SEC. 218. The Director of the National Institutes of Health shall require that all investigators funded by the NIH submit or have submitted for them to the National Library of Medicine's PubMed Central an electronic version of their final, peer-reviewed manuscripts upon acceptance for publication, to be made publicly available no later than 12 months after the official date of publication: Provided, That the NIH shall implement the public access policy in a manner consistent with copyright law.

A new NIH Public Access Website describes how the agency intends to implement the law. Recipients of NIH funds have two options for complying:

  1. If you choose to publish your article in certain journals, you need do nothing further to comply with the submission requirement of the Policy. See http://publicaccess.nih.gov/submit_process_journals.htm for a list of these journals.

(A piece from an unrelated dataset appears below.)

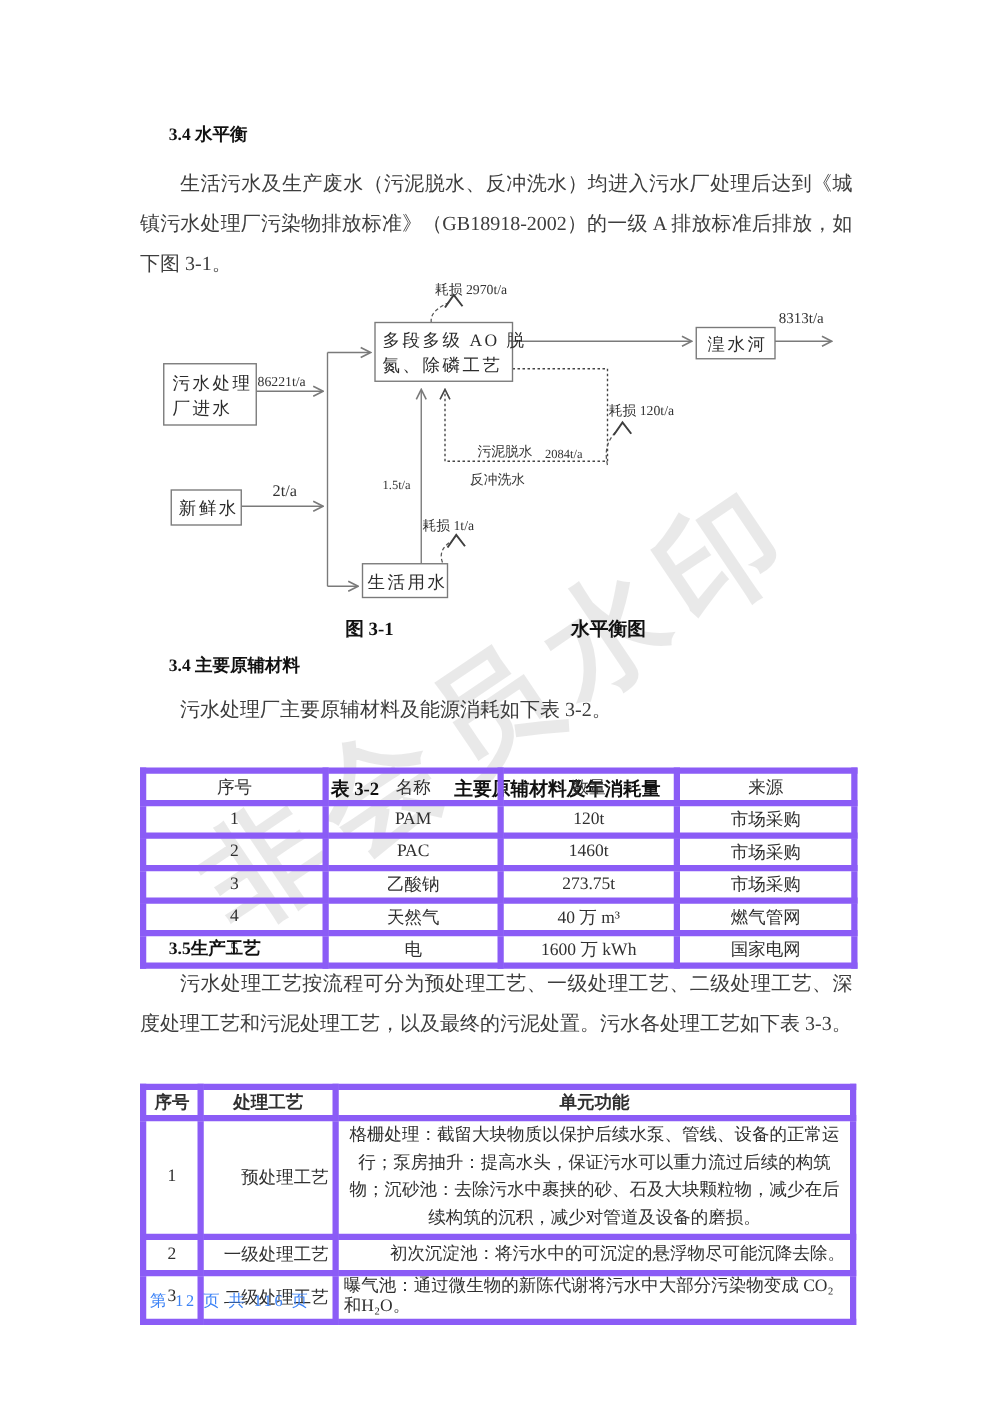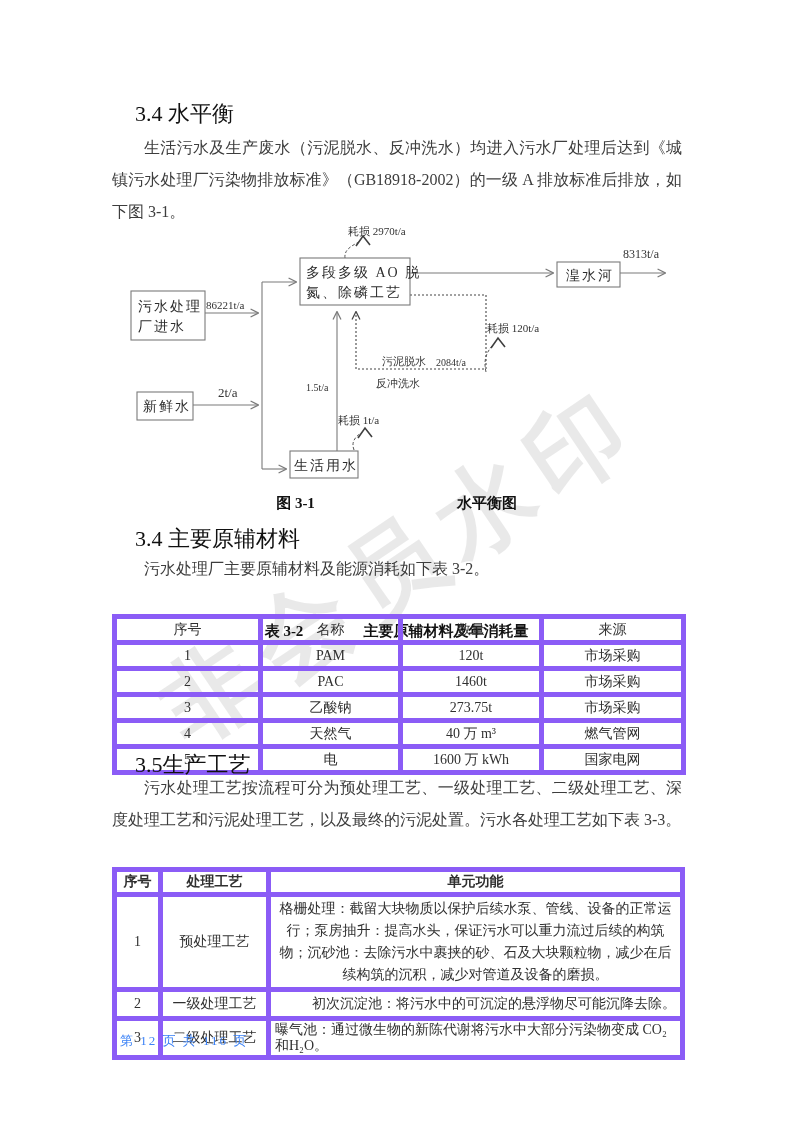"3.4 水平衡" .h1 { font-size: 22px -> 14px; font-weight: normal -> bold }
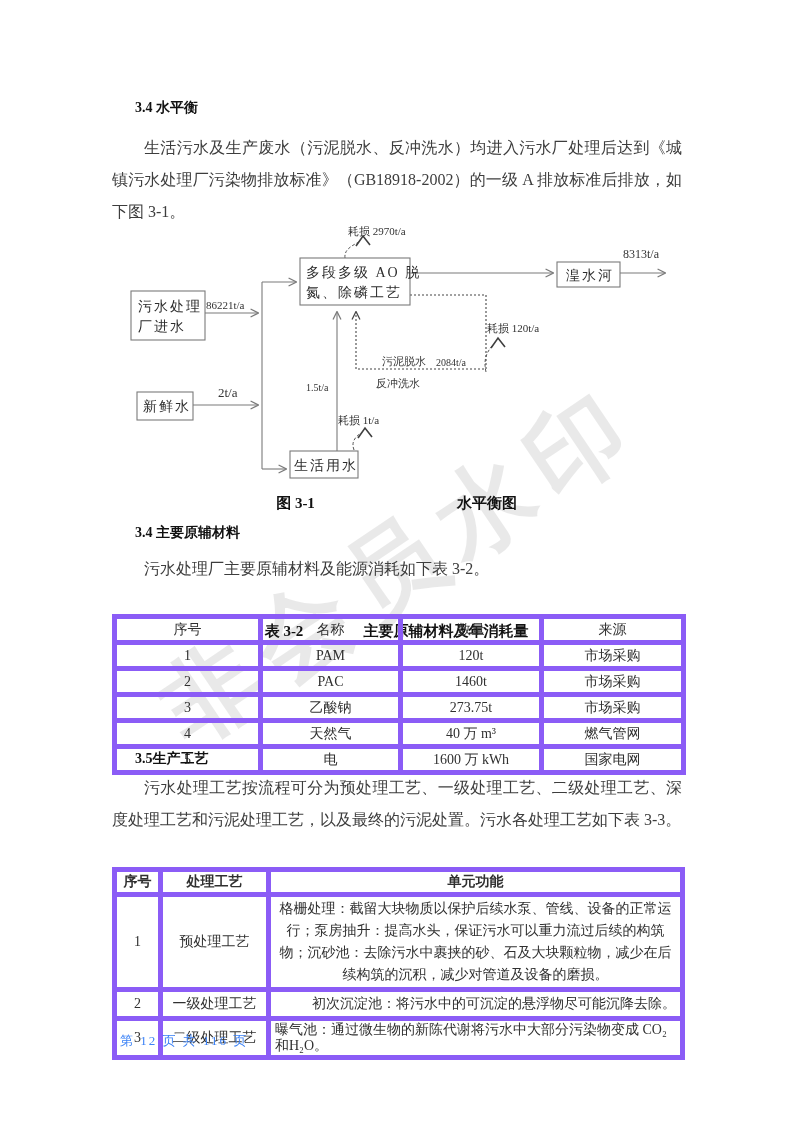"预处理工艺" .t3 .proc { text-align: center -> right }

  2. For any journal other than one of those in this list, the author must:

    a. Inform the journal that the article is subject to the Public Access Policy when submitting it for publication.

    b. Make sure that any copyright transfer or other publication agreement allows the article to be submitted to NIH in accordance with the Policy. For more information, see the FAQ Whose approval do I need to submit my article to PubMed Central? and consult with your Institution.

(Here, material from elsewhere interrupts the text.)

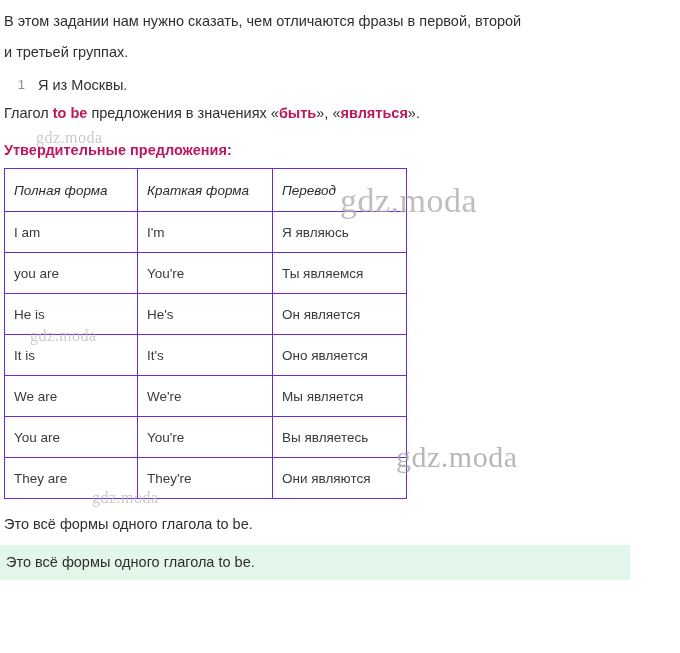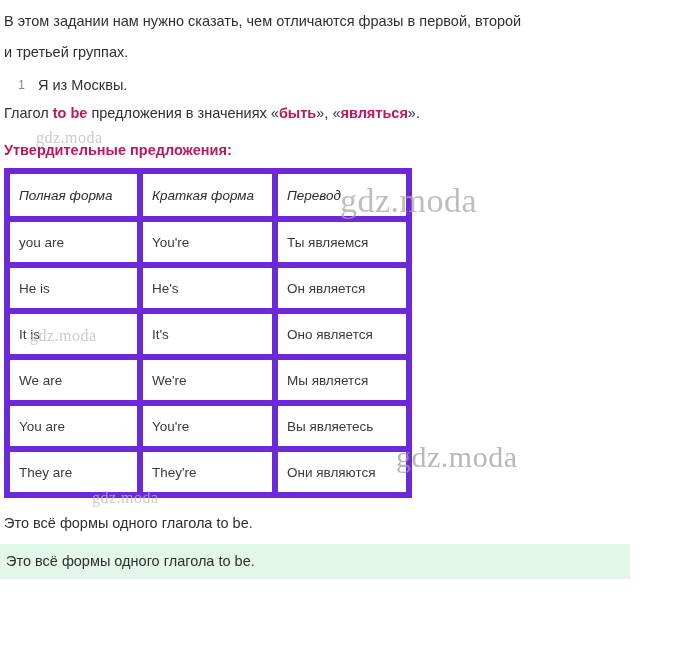"Полная форма" table.forms th, table.forms td { border: 6px solid #6d28d9 -> 1px solid #6d28d9 }
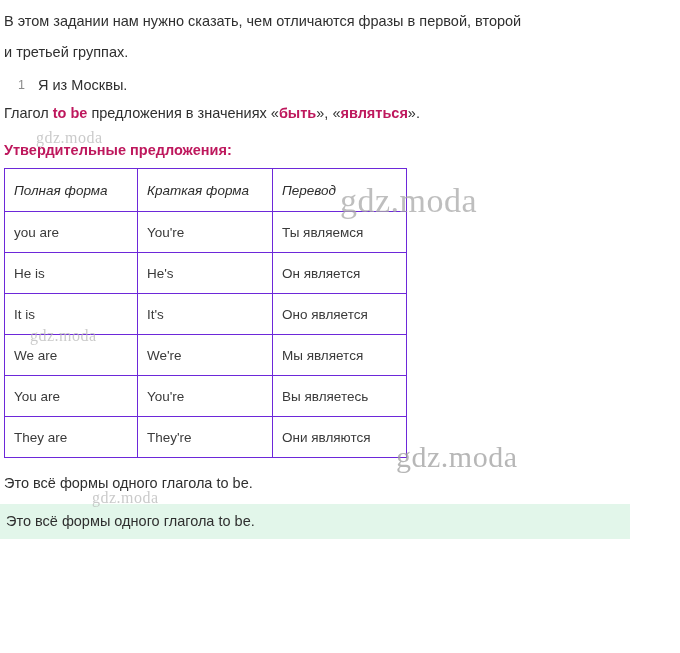"I am" tr { html: none -> <tr> <td>I am</td> <td>I'm</td> <td>Я являюсь</td> </tr> }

    c. Submit the article to NIH, upon acceptance for publication. See the Submission Process for more information.

The new policy becomes effective April 7, 2008.

In other words, all recipients of NIH funds will soon have an obligation under Federal Law to disclose to journals not on the NIH's list that their work is subject to PL 110-161.

The question is: what will the journals, some of which represent the most prestigious in their field, do with this information?

What Will the ACS Do?

For an organization making a lot of noise recently about its new Web site and focus on communication with its members, the ACS has been very quiet on what what position, if any, it will take regarding the new law.

In fact, from the ACS Homepage, one might get the impression nothing has changed. Looking at the home pages for flagship journals with a large amount of NIH-funded content provided no insights, either; J. Med. Chem, J. Org. Chem., and Org. Lett. have nothing to say on PL 110-161 that I could find.

The ACS author copyright release form doesn't appear to have changed. In other words, when you agree to publish your article in an ACS journal, you're still handing over copyright in your work to the ACS, who has the right under Copyright Law (and presumably PL 110-161) to prevent NIH grant recipients from depositing their manuscript into PubMed Central.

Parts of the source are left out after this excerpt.